====== INFORMATION

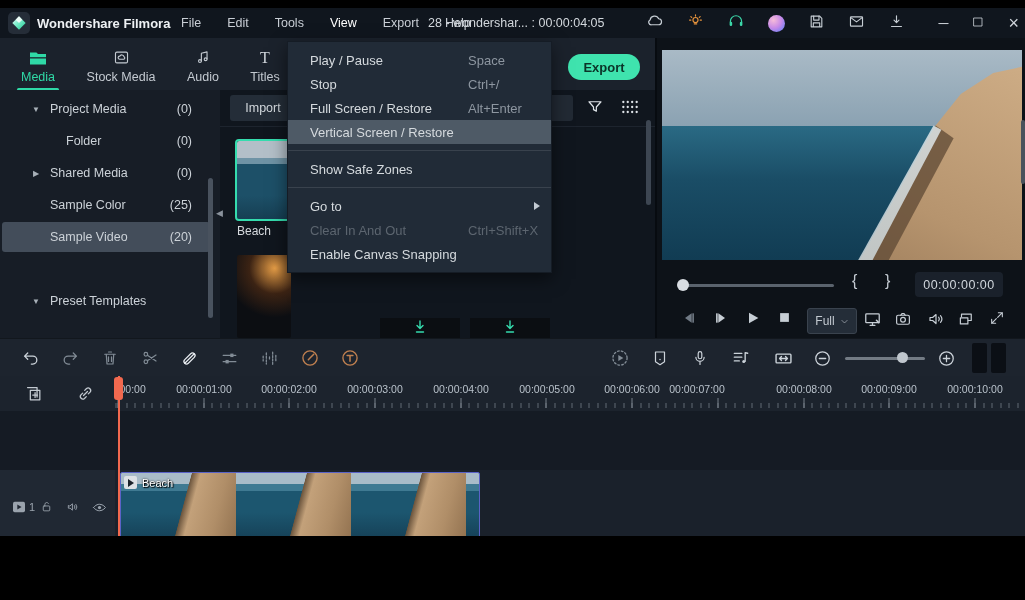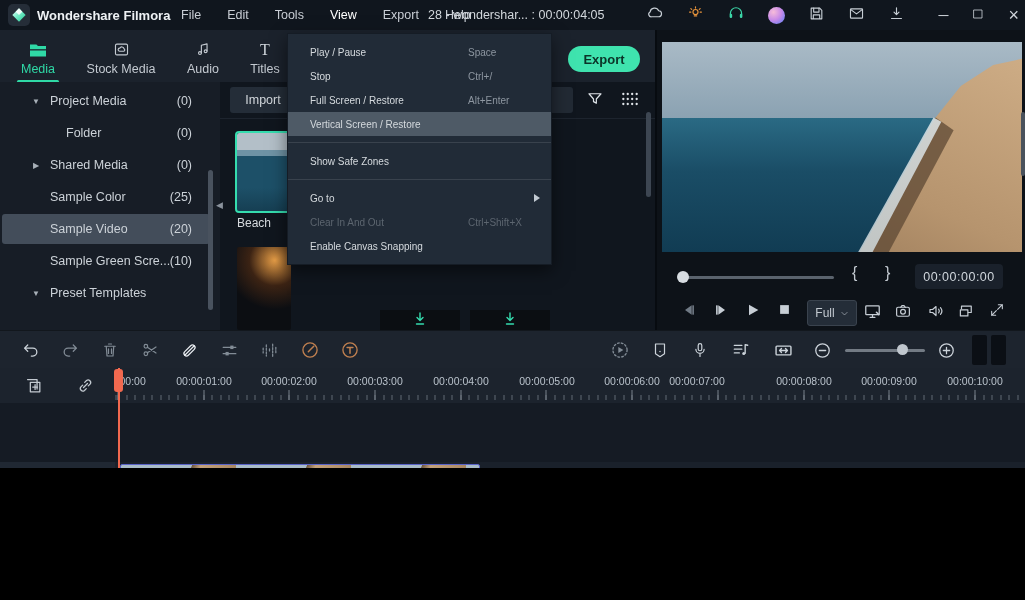--- a/index.html
+++ b/index.html
@@ -3,8 +3,8 @@
 <meta charset="utf-8">
 <style>
   html,body{margin:0;padding:0;background:#000;}
-  .app{position:relative;width:1025px;height:468px;background:#0369a1;
-       font-family:"Liberation Sans",sans-serif;color:#c6cdd4;overflow:hidden;
+  .app{position:relative;width:1025px;height:528px;background:#0369a1;
+       font-family:"Liberation Sans",sans-serif;color:#c6cdd4;overflow:hidden;margin-top:8px;
        -webkit-font-smoothing:antialiased;}
   .abs{position:absolute;}
   .ic{stroke:currentColor;fill:none;stroke-width:1.6;stroke-linecap:round;stroke-linejoin:round;}

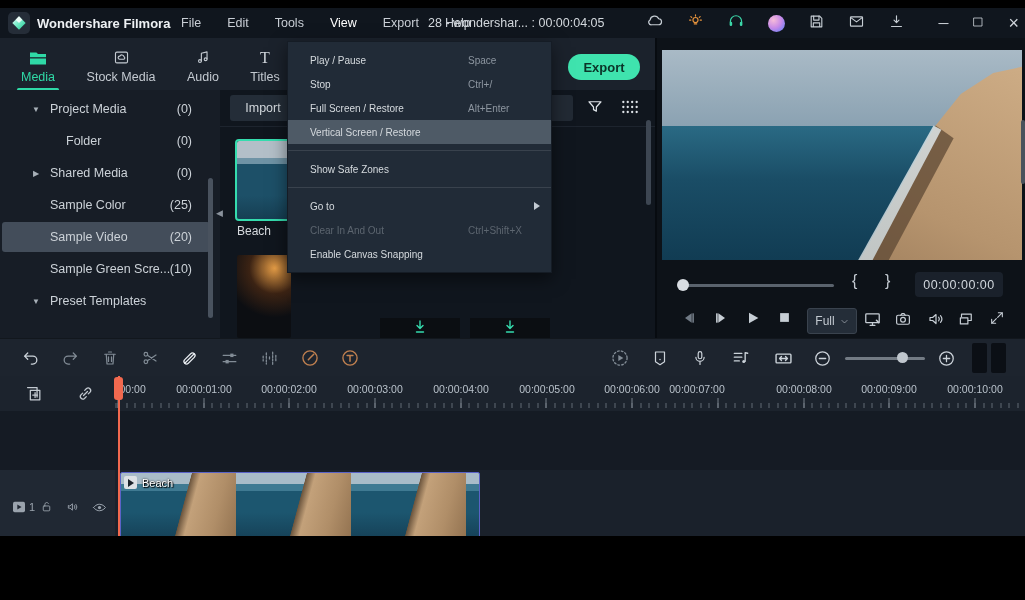--- a/index.html
+++ b/index.html
@@ -78,7 +78,7 @@
 
   
   .ddmenu{position:absolute;left:287px;top:33px;width:263px;background:#212b37;border:1px solid #151c25;box-shadow:0 6px 16px rgba(0,0,0,.5);padding:6px 0;z-index:50;}
-  .mi{position:relative;height:24px;display:flex;align-items:center;font-size:10px;color:#d5dade;}
+  .mi{position:relative;height:24px;display:flex;align-items:center;font-size:13px;color:#d5dade;}
   .mi .mi-label{position:absolute;left:22px;white-space:nowrap;}
   .mi .mi-short{position:absolute;left:180px;color:#8d96a0;white-space:nowrap;}
   .mi.hl{background:#4e5a66;padding-left:12px;}

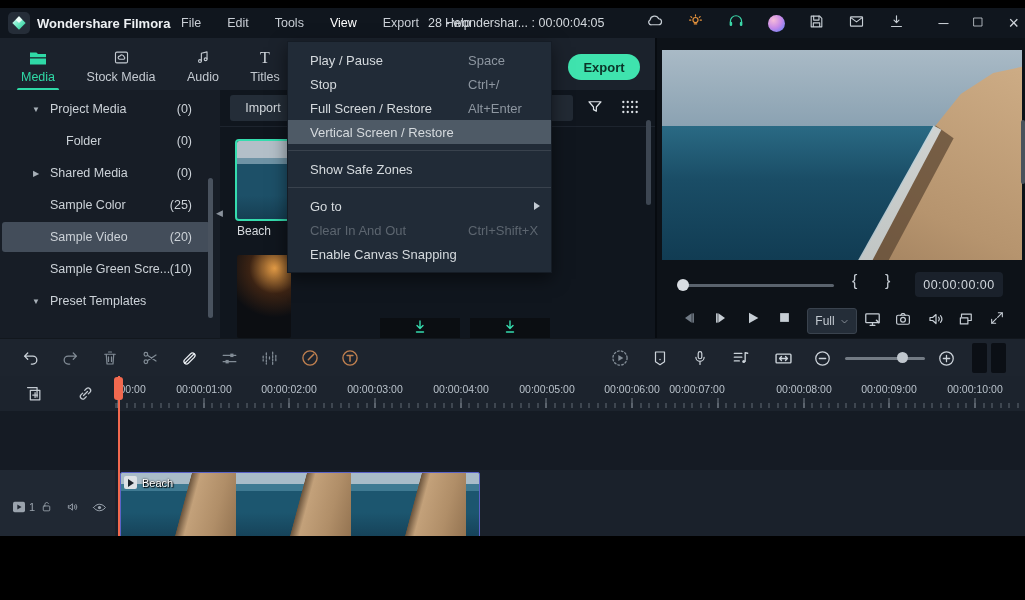--- a/index.html
+++ b/index.html
@@ -247,10 +247,6 @@
     <div class="tr selected" style="top:132px;">
       <span class="lbl">Sample Video</span>
       <span class="cnt">(20)</span>
-    </div>
-    <div class="tr" style="top:164px;">
-      <span class="lbl">Sample Green Scre...</span>
-      <span class="cnt">(10)</span>
     </div>
     <div class="tr" style="top:196px;">
       <span class="arrow">▼</span>

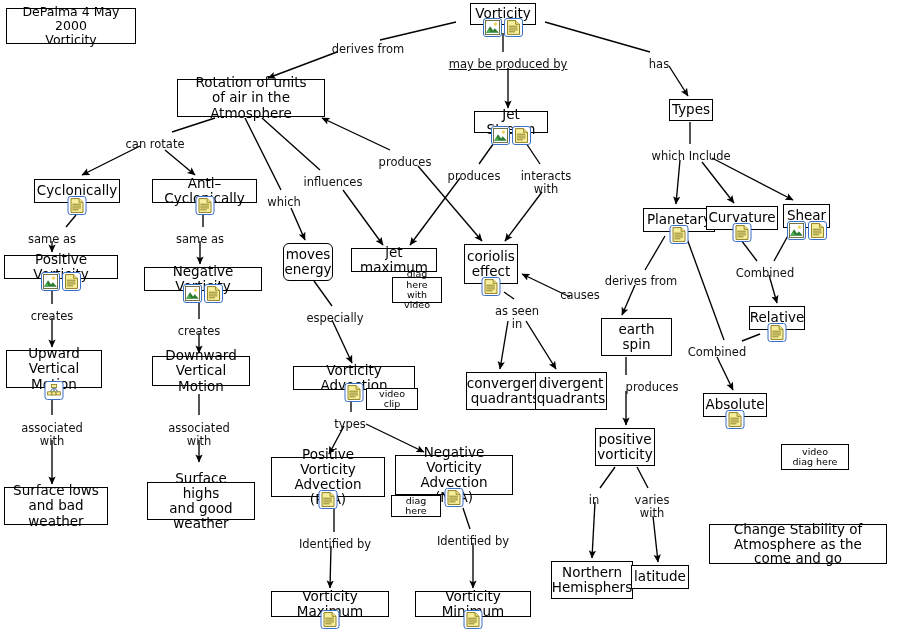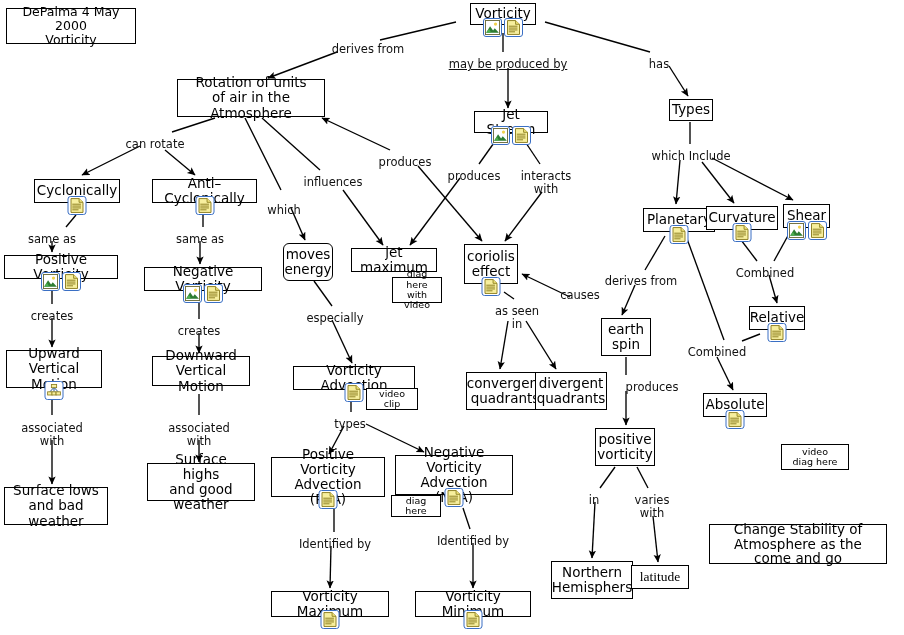--- a/index.html
+++ b/index.html
@@ -239,7 +239,7 @@
       <div class="linklabel" style="left: 474px; top: 170px;">produces</div>
       <div class="linklabel" style="left: 546px; top: 170px;">interacts
 with</div>
-      <div class="linklabel" style="left: 284px; top: 196px; margin-top: 8px;">which</div>
+      <div class="linklabel" style="left: 284px; top: 196px;">which</div>
       <div class="linklabel" style="left: 52px; top: 233px;">same as</div>
       <div class="linklabel" style="left: 200px; top: 233px;">same as</div>
       <div class="linklabel" style="left: 765px; top: 267px;">Combined</div>

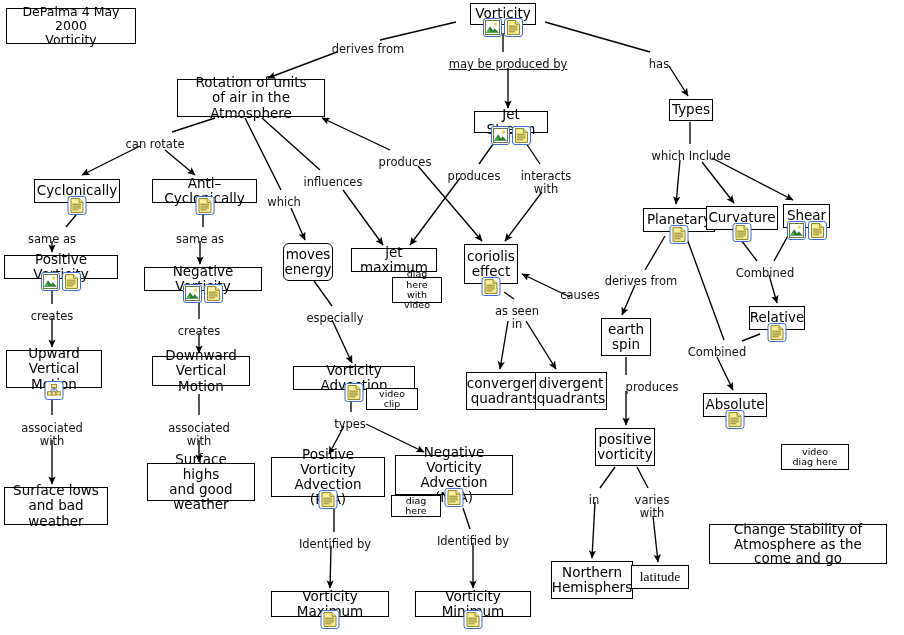--- a/index.html
+++ b/index.html
@@ -193,7 +193,7 @@
 Vertical Motion</div>
       <div class="node" style="left: 152px; top: 356px; width: 98px; height: 30px;">Downward
 Vertical Motion</div>
-      <div class="node" style="left: 601px; top: 318px; width: 50px; height: 38px;">earth
+      <div class="node" style="left: 601px; top: 318px; width: 71px; height: 38px;">earth
 spin</div>
       <div class="node" style="left: 749px; top: 306px; width: 56px; height: 24px;">Relative</div>
       <div class="node" style="left: 293px; top: 366px; width: 122px; height: 24px;">Vorticity Advection</div>

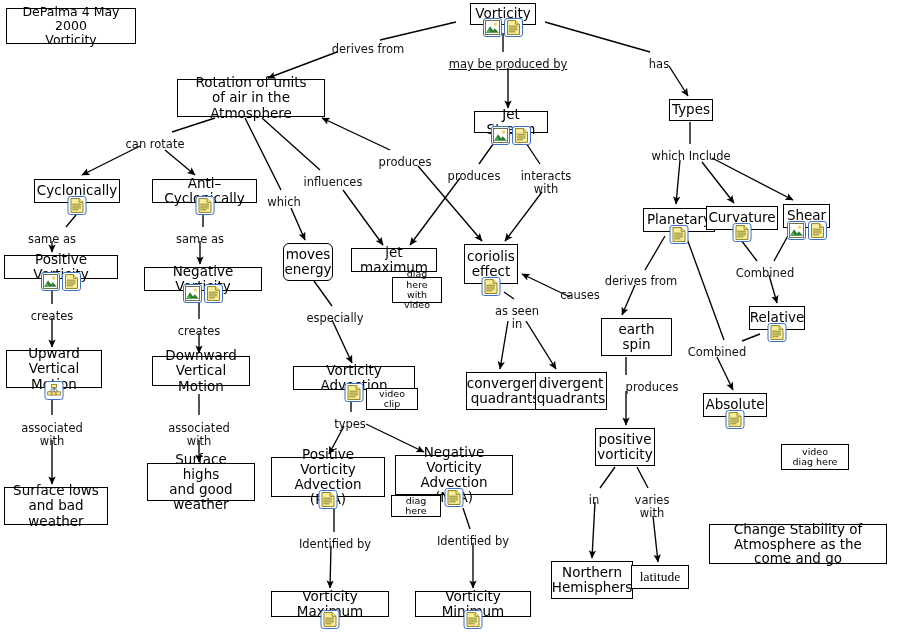--- a/index.html
+++ b/index.html
@@ -210,7 +210,7 @@
 Advection (NVA)</div>
       <div class="node" style="left: 4px; top: 487px; width: 104px; height: 38px;">Surface lows
 and bad weather</div>
-      <div class="node" style="left: 147px; top: 463px; width: 108px; height: 38px;">Surface highs
+      <div class="node" style="left: 147px; top: 482px; width: 108px; height: 38px;">Surface highs
 and good weather</div>
       <div class="node" style="left: 551px; top: 561px; width: 82px; height: 38px;">Northern
 Hemisphers</div>

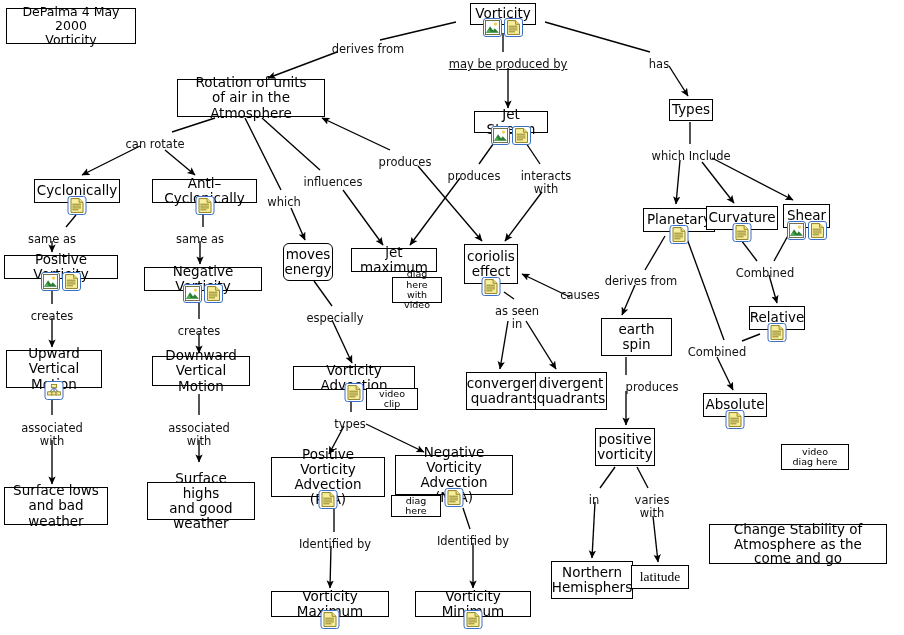--- a/index.html
+++ b/index.html
@@ -214,7 +214,7 @@
 and good weather</div>
       <div class="node" style="left: 551px; top: 561px; width: 82px; height: 38px;">Northern
 Hemisphers</div>
-      <div class="node" style="left: 631px; top: 565px; width: 58px; height: 24px; font-family: Liberation Serif, serif;">latitude</div>
+      <div class="node" style="left: 631px; top: 565px; width: 58px; height: 24px;">latitude</div>
       <div class="node" style="left: 271px; top: 591px; width: 118px; height: 26px;">Vorticity Maximum</div>
       <div class="node" style="left: 415px; top: 591px; width: 116px; height: 26px;">Vorticity Minimum</div>
     </div>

============

■ PROBLEM
Before handing back the copy, remove the pictures; otherwise print the data exactly.

■ EXERCISE RESULT
--- a/index.html
+++ b/index.html
@@ -3,8 +3,8 @@
 <meta charset="utf-8">
 <style>
   html,body{margin:0;padding:0;background:#000;}
-  .app{position:relative;width:1025px;height:468px;background:#0369a1;
-       font-family:"Liberation Sans",sans-serif;color:#c6cdd4;overflow:hidden;
+  .app{position:relative;width:1025px;height:528px;background:#0369a1;
+       font-family:"Liberation Sans",sans-serif;color:#c6cdd4;overflow:hidden;margin-top:8px;
        -webkit-font-smoothing:antialiased;}
   .abs{position:absolute;}
   .ic{stroke:currentColor;fill:none;stroke-width:1.6;stroke-linecap:round;stroke-linejoin:round;}

--- a/index.html
+++ b/index.html
@@ -78,7 +78,7 @@
 
   
   .ddmenu{position:absolute;left:287px;top:33px;width:263px;background:#212b37;border:1px solid #151c25;box-shadow:0 6px 16px rgba(0,0,0,.5);padding:6px 0;z-index:50;}
-  .mi{position:relative;height:24px;display:flex;align-items:center;font-size:10px;color:#d5dade;}
+  .mi{position:relative;height:24px;display:flex;align-items:center;font-size:13px;color:#d5dade;}
   .mi .mi-label{position:absolute;left:22px;white-space:nowrap;}
   .mi .mi-short{position:absolute;left:180px;color:#8d96a0;white-space:nowrap;}
   .mi.hl{background:#4e5a66;padding-left:12px;}

--- a/index.html
+++ b/index.html
@@ -247,10 +247,6 @@
     <div class="tr selected" style="top:132px;">
       <span class="lbl">Sample Video</span>
       <span class="cnt">(20)</span>
-    </div>
-    <div class="tr" style="top:164px;">
-      <span class="lbl">Sample Green Scre...</span>
-      <span class="cnt">(10)</span>
     </div>
     <div class="tr" style="top:196px;">
       <span class="arrow">▼</span>

--- a/index.html
+++ b/index.html
@@ -239,7 +239,7 @@
       <div class="linklabel" style="left: 474px; top: 170px;">produces</div>
       <div class="linklabel" style="left: 546px; top: 170px;">interacts
 with</div>
-      <div class="linklabel" style="left: 284px; top: 196px; margin-top: 8px;">which</div>
+      <div class="linklabel" style="left: 284px; top: 196px;">which</div>
       <div class="linklabel" style="left: 52px; top: 233px;">same as</div>
       <div class="linklabel" style="left: 200px; top: 233px;">same as</div>
       <div class="linklabel" style="left: 765px; top: 267px;">Combined</div>

--- a/index.html
+++ b/index.html
@@ -193,7 +193,7 @@
 Vertical Motion</div>
       <div class="node" style="left: 152px; top: 356px; width: 98px; height: 30px;">Downward
 Vertical Motion</div>
-      <div class="node" style="left: 601px; top: 318px; width: 50px; height: 38px;">earth
+      <div class="node" style="left: 601px; top: 318px; width: 71px; height: 38px;">earth
 spin</div>
       <div class="node" style="left: 749px; top: 306px; width: 56px; height: 24px;">Relative</div>
       <div class="node" style="left: 293px; top: 366px; width: 122px; height: 24px;">Vorticity Advection</div>

--- a/index.html
+++ b/index.html
@@ -210,7 +210,7 @@
 Advection (NVA)</div>
       <div class="node" style="left: 4px; top: 487px; width: 104px; height: 38px;">Surface lows
 and bad weather</div>
-      <div class="node" style="left: 147px; top: 463px; width: 108px; height: 38px;">Surface highs
+      <div class="node" style="left: 147px; top: 482px; width: 108px; height: 38px;">Surface highs
 and good weather</div>
       <div class="node" style="left: 551px; top: 561px; width: 82px; height: 38px;">Northern
 Hemisphers</div>

--- a/index.html
+++ b/index.html
@@ -214,7 +214,7 @@
 and good weather</div>
       <div class="node" style="left: 551px; top: 561px; width: 82px; height: 38px;">Northern
 Hemisphers</div>
-      <div class="node" style="left: 631px; top: 565px; width: 58px; height: 24px; font-family: Liberation Serif, serif;">latitude</div>
+      <div class="node" style="left: 631px; top: 565px; width: 58px; height: 24px;">latitude</div>
       <div class="node" style="left: 271px; top: 591px; width: 118px; height: 26px;">Vorticity Maximum</div>
       <div class="node" style="left: 415px; top: 591px; width: 116px; height: 26px;">Vorticity Minimum</div>
     </div>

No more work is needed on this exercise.